Медленно, подпираясь здоровой рукой, ты привстаешь в сидячую позицию, а потом встаешь. Подвал высокий. Ты поднимаешь руку, но рука хватает воздух, больше ничего.
Но Бернат же отсюда как-то вылез.
Его тут держали дольше остальных. Не сломали ему ног.
Ты медленно идешь вперед. Нога натыкается на тело человека, который только что с тобой говорил. Ты обходишь его. Добираешься до стены. Она холодная и чуть влажная. Ты прижимаешь к ней ладонь.
Ведь Бернат как-то отсюда выбрался, причем – из последних сил.
Потому-то они и начали ломать им ноги.
Ты идешь в другую сторону. Медленно. Вонь – как парализующий газ, но ты чувствуешь в ней легкое изменение концентрации, его то чуть больше, то чуть меньше.
Ты доходишь до противоположной стены. Она такая же холодная и чуть влажная. Но ты уже кое-что знаешь. Знаешь, что в помещении – пятнадцать шагов длины.
Потому ты начинаешь двигаться вдоль стены. Не можешь поднять больную руку, чтобы прижать ее ко рту и носу и уменьшить вонь. Второй ведешь вдоль стены. Но ты как-то выдержишь.
Бернат как-то отсюда вышел. Из последних сил.
Миколай / Все
Он просыпается. По крайней мере, так это выглядит: словно просыпается или умирает. Трясется, дрожит на земле. В уголках его губ – следы белой пены.
– Он просыпается, – говорю я Гжесю.
– И хорошо, что просыпается, сукин он сын, – отвечает тот.
И изо всех сил пинает Ярецкого в больное бедро.
А потом подходит и пинает его в лицо; изо рта лежащего вылетает кровь, а мне приходится отвернуться.
Я видел только одну смерть, смерть деда.
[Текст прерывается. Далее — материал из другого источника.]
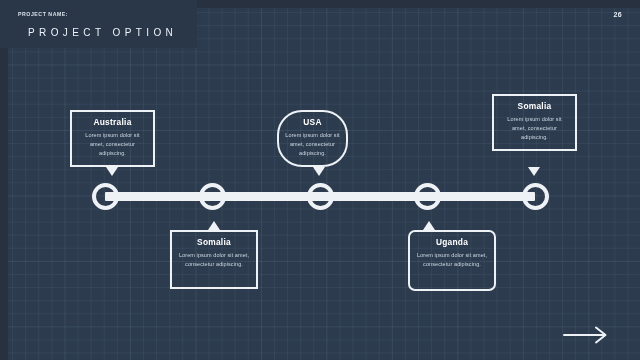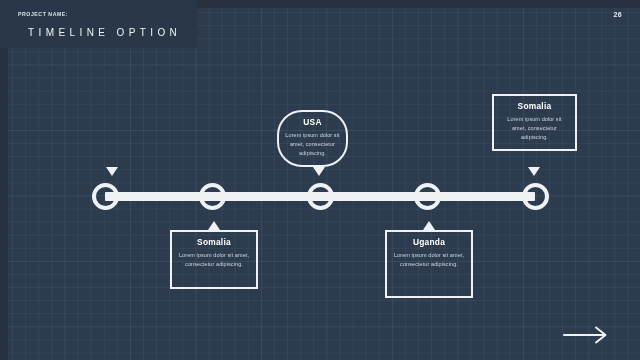"TIMELINE OPTION" div { text: TIMELINE -> PROJECT }
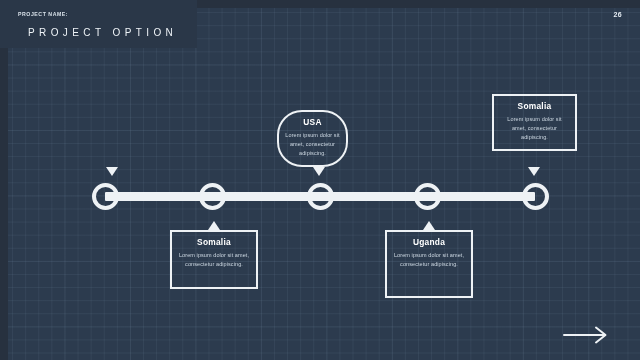"Australia" div.card { html: none -> <div> <p>Australia</p> <p>Lorem ipsum dolor sit amet, consectetur adipiscing.</p> </div> }
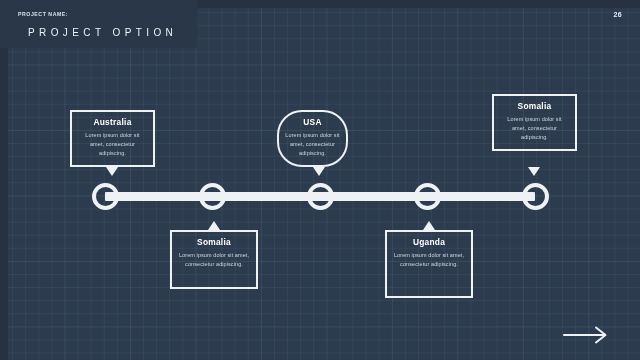"Uganda" div.card { border-radius: none -> 7px; height: 68px -> 61px; left: 385px -> 408px }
Как он упал на пол. Да и той смерти видел немного – первое, что сделала бабушка, это заперла меня в комнате.
Но, возможно, я видел ее немного потому, что немного ее и было. Тут ее больше, хотя она еще не пришла.
Эта фраза, которую я записал в тетради, что люди держатся друг друга только для того, чтобы в ключевые моменты друг друга убивать. Это неправда, люди никогда не бывают вместе. Они рядом или напротив.
– Не пинай его, – говорю я тихо.
Гжесь смотрит на меня и кивает. Глаза у него как кусочки сухой грязи.
– До тебя все еще не дошло.
– Еще нет, – соглашаюсь я, хотя не знаю, что он имеет в виду, говоря «все».